Il pianeta selvaggio (René Laloux, 1973)
A chiudere le danze è l’unico film d’animazione menzionato finora: Il pianeta selvaggio di René Laloux, illustrato e sceneggiato assieme all’artista avanguardista Roland Topor. Tratto dal romanzo breve di fantascienza Homo Domesticus di Stefan Wul, è noto per le sue ambientazioni surreali. La sceneggiatura introduce un tema poco affrontato nel cinema di quell’epoca, ovvero l’antispecismo, un rovesciamento della classica prospettiva secondo la quale la specie umana sarebbe la più evoluta – e dunque la più importante – di tutte. “Questo è un must. Non esiste al mondo un film d’animazione simile“.

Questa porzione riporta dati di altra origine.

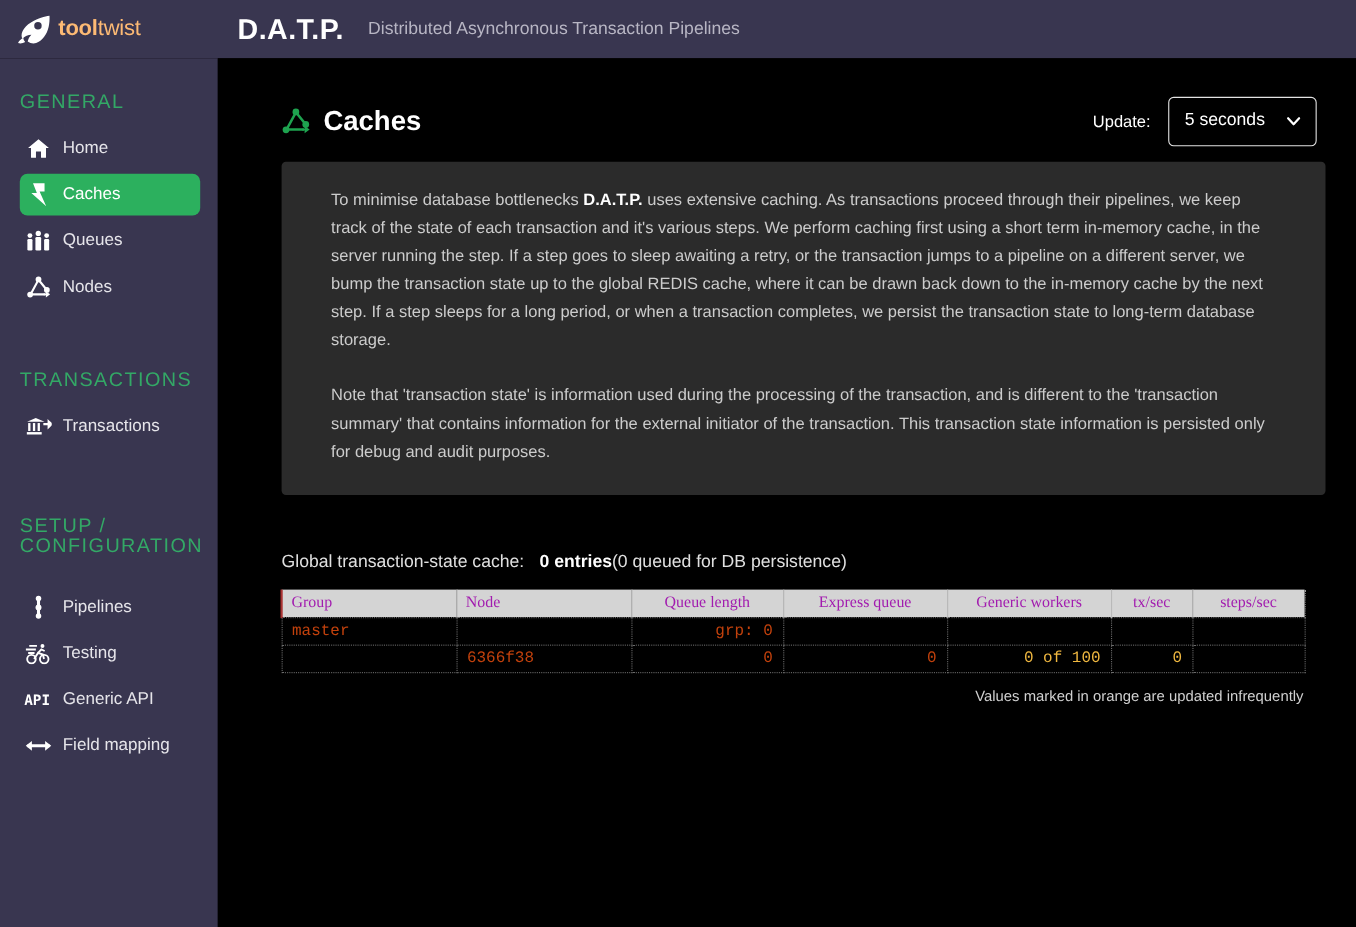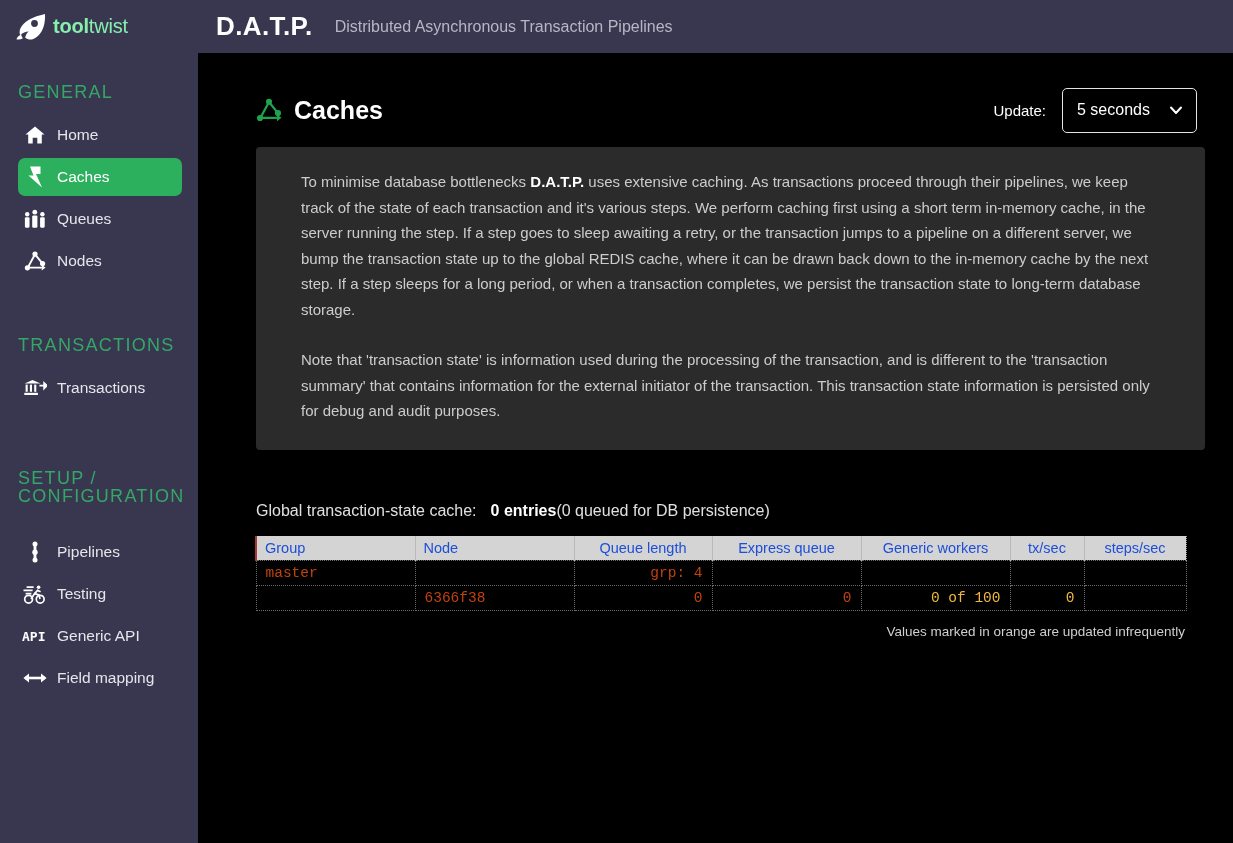"tooltwist" .logo-text { color: #86efac -> #fdba74 }
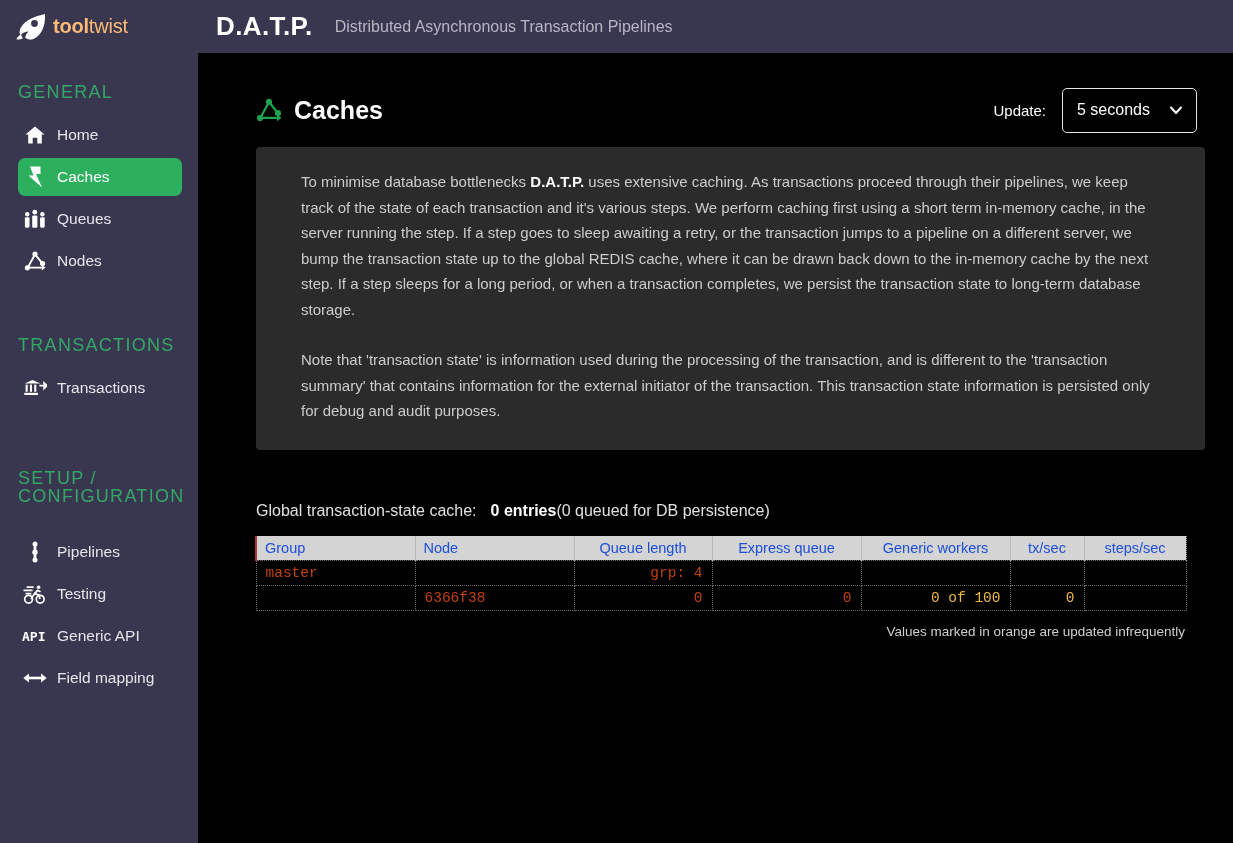"Group" table.caches thead th { color: #1d4ed8 -> #a21caf; font-family: none -> Liberation Serif, serif }
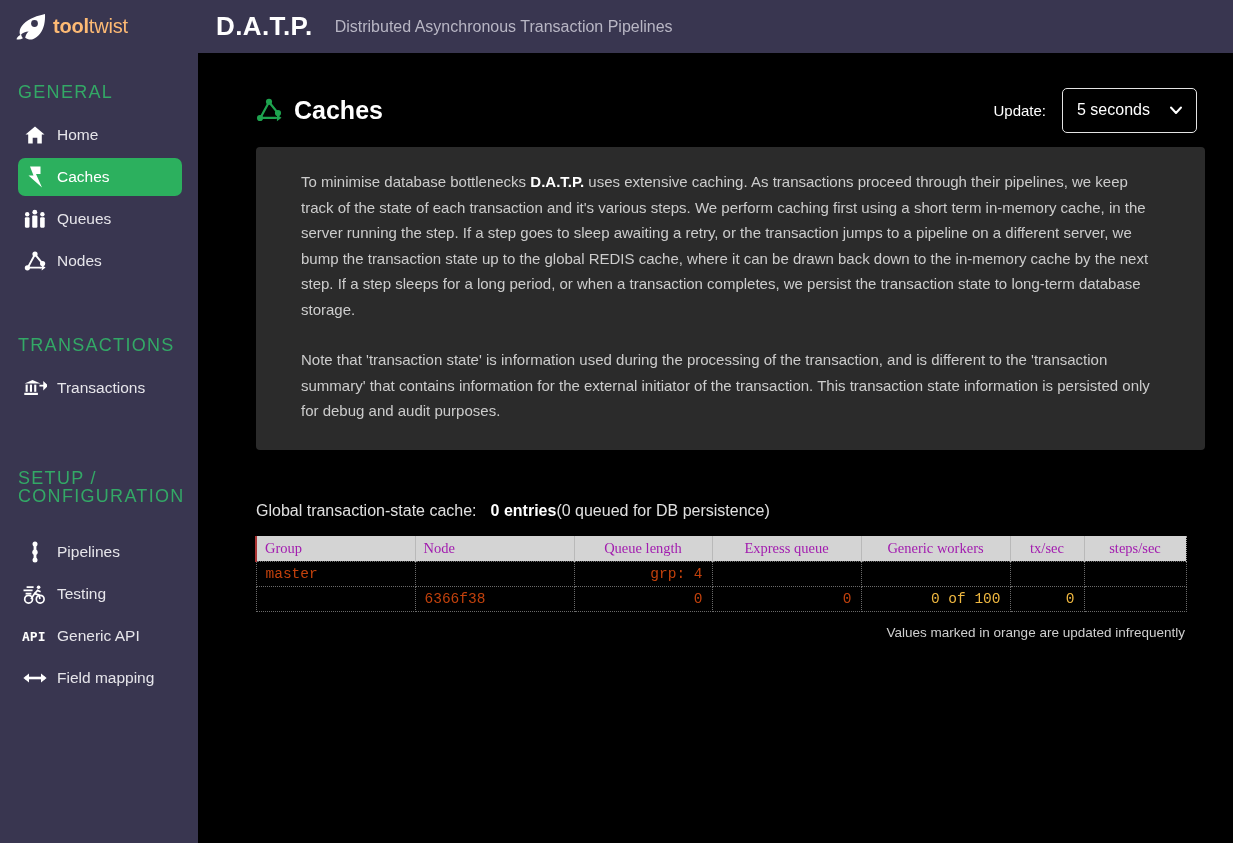"grp: 4" td.right { text: 4 -> 0 }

Giunge qui a conclusione questo viaggio da Oriente a Occidente alla scoperta delle passioni di uno dei più grandi autori di sempre. E voi? Avete dei gusti in comune con il leggendario Hideo Kojima o approfitterete di questa lunga lista per correre a recuperare qualche perla che non conoscevate? Qualunque sia la vostra risposta, mantenete viva la vostra curiosità per il cinema, questo è il consiglio più prezioso che si può dare. La soddisfazione più grande, in questi casi, nasce dallo scoprire storie appassionanti e dall’arricchirsi per tramandare della sana cultura di generazione in generazione.